**** Material supplied
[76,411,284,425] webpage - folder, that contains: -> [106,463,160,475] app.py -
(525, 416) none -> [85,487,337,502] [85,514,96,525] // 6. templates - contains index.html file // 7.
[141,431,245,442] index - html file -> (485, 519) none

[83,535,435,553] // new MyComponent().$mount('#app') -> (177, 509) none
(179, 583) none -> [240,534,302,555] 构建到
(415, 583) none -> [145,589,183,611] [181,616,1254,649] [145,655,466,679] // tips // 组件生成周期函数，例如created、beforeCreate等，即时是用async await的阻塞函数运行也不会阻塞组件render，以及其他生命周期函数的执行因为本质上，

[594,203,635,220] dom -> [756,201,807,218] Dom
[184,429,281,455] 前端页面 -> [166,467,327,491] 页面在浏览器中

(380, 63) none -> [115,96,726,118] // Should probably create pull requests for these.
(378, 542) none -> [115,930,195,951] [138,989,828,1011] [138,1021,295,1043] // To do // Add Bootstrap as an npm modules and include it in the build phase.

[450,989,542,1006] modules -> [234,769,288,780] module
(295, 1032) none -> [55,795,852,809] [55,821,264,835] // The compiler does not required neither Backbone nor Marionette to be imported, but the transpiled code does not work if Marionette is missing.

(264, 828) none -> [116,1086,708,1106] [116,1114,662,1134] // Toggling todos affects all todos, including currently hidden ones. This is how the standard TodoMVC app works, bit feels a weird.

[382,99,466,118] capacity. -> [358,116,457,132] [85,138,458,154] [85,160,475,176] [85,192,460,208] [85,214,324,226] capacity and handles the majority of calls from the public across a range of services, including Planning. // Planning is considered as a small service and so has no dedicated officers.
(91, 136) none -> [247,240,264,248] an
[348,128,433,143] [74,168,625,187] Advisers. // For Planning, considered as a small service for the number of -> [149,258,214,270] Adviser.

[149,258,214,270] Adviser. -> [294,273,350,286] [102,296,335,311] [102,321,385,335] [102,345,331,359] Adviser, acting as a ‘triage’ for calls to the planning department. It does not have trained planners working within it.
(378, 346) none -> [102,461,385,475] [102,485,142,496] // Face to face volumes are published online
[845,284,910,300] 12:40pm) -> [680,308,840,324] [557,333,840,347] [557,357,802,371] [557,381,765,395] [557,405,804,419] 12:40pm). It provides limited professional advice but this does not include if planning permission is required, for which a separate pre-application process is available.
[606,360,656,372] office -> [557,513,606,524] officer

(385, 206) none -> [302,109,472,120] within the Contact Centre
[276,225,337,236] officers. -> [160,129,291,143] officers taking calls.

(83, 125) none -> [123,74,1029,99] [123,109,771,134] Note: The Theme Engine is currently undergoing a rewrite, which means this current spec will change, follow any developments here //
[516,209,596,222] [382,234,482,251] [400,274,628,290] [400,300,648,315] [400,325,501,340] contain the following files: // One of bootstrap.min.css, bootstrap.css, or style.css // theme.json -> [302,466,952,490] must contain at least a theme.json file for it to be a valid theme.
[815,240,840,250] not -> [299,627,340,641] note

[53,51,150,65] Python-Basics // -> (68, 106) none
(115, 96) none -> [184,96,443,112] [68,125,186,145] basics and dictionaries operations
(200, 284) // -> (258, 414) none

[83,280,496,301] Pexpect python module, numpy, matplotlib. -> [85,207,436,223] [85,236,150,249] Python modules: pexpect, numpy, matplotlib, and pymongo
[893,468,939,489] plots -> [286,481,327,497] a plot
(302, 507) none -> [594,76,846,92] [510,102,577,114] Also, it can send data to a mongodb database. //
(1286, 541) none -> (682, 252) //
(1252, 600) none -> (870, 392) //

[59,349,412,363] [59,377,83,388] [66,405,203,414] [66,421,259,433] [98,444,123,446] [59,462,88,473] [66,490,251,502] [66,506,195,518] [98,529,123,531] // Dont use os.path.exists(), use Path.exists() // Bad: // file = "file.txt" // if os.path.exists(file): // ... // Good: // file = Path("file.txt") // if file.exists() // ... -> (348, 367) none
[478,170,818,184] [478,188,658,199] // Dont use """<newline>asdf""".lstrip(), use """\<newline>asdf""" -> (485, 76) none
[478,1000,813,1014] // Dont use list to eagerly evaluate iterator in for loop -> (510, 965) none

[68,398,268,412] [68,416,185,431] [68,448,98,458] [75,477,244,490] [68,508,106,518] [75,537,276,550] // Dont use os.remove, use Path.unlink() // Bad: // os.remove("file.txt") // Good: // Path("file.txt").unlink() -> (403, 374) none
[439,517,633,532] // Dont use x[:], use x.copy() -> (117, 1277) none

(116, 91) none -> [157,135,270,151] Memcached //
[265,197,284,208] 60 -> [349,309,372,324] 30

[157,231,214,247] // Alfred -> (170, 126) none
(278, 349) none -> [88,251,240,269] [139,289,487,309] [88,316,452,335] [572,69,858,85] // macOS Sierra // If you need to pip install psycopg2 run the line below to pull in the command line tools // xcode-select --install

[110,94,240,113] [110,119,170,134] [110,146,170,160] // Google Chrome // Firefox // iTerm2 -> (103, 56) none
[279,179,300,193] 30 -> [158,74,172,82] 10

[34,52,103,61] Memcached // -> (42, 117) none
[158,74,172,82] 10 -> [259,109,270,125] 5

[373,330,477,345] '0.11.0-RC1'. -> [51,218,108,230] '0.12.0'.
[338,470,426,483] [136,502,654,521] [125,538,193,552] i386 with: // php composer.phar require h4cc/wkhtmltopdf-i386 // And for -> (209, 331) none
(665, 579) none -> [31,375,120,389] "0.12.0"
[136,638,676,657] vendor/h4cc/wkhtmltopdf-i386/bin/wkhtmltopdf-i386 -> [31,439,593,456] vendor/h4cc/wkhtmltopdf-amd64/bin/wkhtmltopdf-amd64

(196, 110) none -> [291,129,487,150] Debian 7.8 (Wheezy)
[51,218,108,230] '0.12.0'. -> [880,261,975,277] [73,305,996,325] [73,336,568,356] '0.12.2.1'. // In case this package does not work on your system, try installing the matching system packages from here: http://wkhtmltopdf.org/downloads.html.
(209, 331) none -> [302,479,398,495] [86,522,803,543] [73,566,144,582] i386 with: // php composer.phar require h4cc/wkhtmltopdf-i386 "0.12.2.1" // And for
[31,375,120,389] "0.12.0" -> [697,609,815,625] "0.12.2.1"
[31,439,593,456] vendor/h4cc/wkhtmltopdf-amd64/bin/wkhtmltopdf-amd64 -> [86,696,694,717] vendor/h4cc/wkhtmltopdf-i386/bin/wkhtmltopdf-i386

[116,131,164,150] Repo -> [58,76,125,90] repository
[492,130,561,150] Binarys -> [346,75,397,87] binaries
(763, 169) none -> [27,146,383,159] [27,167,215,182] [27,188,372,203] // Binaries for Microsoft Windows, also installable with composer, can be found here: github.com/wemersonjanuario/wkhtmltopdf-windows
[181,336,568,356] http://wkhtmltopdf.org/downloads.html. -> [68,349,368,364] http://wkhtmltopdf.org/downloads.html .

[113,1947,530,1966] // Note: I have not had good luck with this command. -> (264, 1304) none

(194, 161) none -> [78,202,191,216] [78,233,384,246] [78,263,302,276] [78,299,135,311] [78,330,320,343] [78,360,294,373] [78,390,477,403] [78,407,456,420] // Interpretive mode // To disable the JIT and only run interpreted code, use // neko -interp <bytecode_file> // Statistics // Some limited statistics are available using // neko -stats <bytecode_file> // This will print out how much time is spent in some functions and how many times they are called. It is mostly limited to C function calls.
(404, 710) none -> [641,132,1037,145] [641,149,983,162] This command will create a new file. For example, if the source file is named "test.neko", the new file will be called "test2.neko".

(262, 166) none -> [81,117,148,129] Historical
********
:: What to work on ::
Precisely reproduce the lines of the entries, beginning at the first and ending at the one containing "(378, 346) none". Add nothing.

:: Finished exercise ::
[76,411,284,425] webpage - folder, that contains: -> [106,463,160,475] app.py -
(525, 416) none -> [85,487,337,502] [85,514,96,525] // 6. templates - contains index.html file // 7.
[141,431,245,442] index - html file -> (485, 519) none

[83,535,435,553] // new MyComponent().$mount('#app') -> (177, 509) none
(179, 583) none -> [240,534,302,555] 构建到
(415, 583) none -> [145,589,183,611] [181,616,1254,649] [145,655,466,679] // tips // 组件生成周期函数，例如created、beforeCreate等，即时是用async await的阻塞函数运行也不会阻塞组件render，以及其他生命周期函数的执行因为本质上，

[594,203,635,220] dom -> [756,201,807,218] Dom
[184,429,281,455] 前端页面 -> [166,467,327,491] 页面在浏览器中

(380, 63) none -> [115,96,726,118] // Should probably create pull requests for these.
(378, 542) none -> [115,930,195,951] [138,989,828,1011] [138,1021,295,1043] // To do // Add Bootstrap as an npm modules and include it in the build phase.

[450,989,542,1006] modules -> [234,769,288,780] module
(295, 1032) none -> [55,795,852,809] [55,821,264,835] // The compiler does not required neither Backbone nor Marionette to be imported, but the transpiled code does not work if Marionette is missing.

(264, 828) none -> [116,1086,708,1106] [116,1114,662,1134] // Toggling todos affects all todos, including currently hidden ones. This is how the standard TodoMVC app works, bit feels a weird.

[382,99,466,118] capacity. -> [358,116,457,132] [85,138,458,154] [85,160,475,176] [85,192,460,208] [85,214,324,226] capacity and handles the majority of calls from the public across a range of services, including Planning. // Planning is considered as a small service and so has no dedicated officers.
(91, 136) none -> [247,240,264,248] an
[348,128,433,143] [74,168,625,187] Advisers. // For Planning, considered as a small service for the number of -> [149,258,214,270] Adviser.

[149,258,214,270] Adviser. -> [294,273,350,286] [102,296,335,311] [102,321,385,335] [102,345,331,359] Adviser, acting as a ‘triage’ for calls to the planning department. It does not have trained planners working within it.
(378, 346) none -> [102,461,385,475] [102,485,142,496] // Face to face volumes are published online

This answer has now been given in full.